In a circular letter to all IMO member states and shipping organizations, the IMO Secretary-General expressed his deep concern about the escalation in the number and severity of attacks in the Gulf of Guinea region and highlighted the need for ships to implement the measures in BMP West Africa.
Gulf of Guinea has been encountering an increasing number of attacks in the last years, a trend continuing also in 2021. The urgency of the situation has been underlined by the attack on the container ship Mozart on 23 January 2021, which resulted in a fatality and the kidnapping of 15 seafarers for ransom. The 15 crew members are now released, latest information over the weekend revealed.
In the circular letter No. 4382, issued on 10 February, Kitack Lim insisted on the need for all stakeholders to work together to restore security and reduce the threats to the safety and security of crews and vessels operating in the region.
In addition, he stressed that IMO has been taking action to enhance the coordination of initiatives among stakeholders, including facilitating meetings with representatives of the industry, the Nigeria Maritime Administration and Safety Agency (NIMASA) and the Interregional Coordination Centre for the Implementation of Regional Strategy for Maritime Safety and Security in Central and West Africa (ICC).
The Secretary-General also highlighted that ships need to implement the IMO endorsed Best Management Practices (BMP) for West Africa (WA) to avoid, deter, delay and report attacks. The BMP cover risk assessment, ship protection measures and reporting.

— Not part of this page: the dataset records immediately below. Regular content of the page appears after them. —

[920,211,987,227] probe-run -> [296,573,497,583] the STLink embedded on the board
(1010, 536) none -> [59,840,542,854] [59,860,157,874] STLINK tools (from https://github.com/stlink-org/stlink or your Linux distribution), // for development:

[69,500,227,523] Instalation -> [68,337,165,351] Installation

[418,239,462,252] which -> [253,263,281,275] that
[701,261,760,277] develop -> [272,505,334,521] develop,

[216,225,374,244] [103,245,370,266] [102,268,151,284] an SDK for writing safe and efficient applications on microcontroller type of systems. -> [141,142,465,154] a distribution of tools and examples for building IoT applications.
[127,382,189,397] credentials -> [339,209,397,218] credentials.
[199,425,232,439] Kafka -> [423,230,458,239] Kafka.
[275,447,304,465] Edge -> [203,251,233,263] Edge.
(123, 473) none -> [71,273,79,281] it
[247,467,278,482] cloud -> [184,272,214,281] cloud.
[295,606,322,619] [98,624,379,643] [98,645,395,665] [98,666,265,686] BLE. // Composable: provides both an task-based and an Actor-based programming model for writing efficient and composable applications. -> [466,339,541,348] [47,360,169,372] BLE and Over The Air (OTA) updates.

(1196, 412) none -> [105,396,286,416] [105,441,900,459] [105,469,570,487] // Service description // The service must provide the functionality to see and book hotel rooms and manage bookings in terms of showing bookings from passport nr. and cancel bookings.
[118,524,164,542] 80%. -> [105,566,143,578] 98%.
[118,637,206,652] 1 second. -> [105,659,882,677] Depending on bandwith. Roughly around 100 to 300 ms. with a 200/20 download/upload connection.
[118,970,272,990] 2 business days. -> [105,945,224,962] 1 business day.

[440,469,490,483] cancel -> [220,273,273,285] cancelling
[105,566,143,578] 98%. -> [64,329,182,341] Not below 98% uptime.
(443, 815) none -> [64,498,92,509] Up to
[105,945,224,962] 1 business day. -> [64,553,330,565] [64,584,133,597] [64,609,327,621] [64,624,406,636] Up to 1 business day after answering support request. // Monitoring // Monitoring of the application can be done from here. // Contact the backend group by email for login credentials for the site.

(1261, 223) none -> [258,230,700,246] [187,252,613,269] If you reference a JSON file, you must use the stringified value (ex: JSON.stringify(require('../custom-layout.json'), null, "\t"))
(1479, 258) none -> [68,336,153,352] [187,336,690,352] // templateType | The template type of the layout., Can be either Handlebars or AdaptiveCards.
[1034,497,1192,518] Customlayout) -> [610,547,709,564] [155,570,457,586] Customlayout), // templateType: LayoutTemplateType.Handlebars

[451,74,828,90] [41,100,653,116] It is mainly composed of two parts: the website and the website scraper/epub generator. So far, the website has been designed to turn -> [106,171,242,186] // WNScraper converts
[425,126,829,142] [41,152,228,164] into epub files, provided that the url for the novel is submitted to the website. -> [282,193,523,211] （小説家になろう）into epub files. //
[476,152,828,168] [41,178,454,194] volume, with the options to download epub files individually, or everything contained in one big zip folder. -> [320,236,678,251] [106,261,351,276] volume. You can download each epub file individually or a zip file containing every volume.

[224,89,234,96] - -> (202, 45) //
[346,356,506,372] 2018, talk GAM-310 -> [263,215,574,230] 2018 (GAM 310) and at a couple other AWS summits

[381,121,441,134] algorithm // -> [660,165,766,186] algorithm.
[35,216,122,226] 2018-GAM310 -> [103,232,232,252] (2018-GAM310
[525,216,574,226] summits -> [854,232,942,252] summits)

IMO intends to convene a maritime security working group focusing on the Gulf of Guinea at the next session of the Maritime Safety Committee, MSC 103, scheduled to take place in May 2021. This will provide an opportunity for Member States and international organizations to discuss further collaboration and possible action to address the existing problems.
The Organization is currently working with the Interregional Coordination Centre (ICC) to assist with the implementation of the Yaoundé Code of Conduct (YCC), a regional code aimed at enhancing maritime security and addressing piracy, armed robbery against ships, illegal fishing and other illicit maritime activity.
IMB’s latest yearly piracy report recorded the highest ever number of crew kidnappings for the Gulf of Guinea in 2020, with 130 crew members taken in 22 separate incidents. 96.3% of kidnaps were in the region. Data by Dryad Global suggest there have been a total of 12 offshore incidents in the region this year and six successful boardings.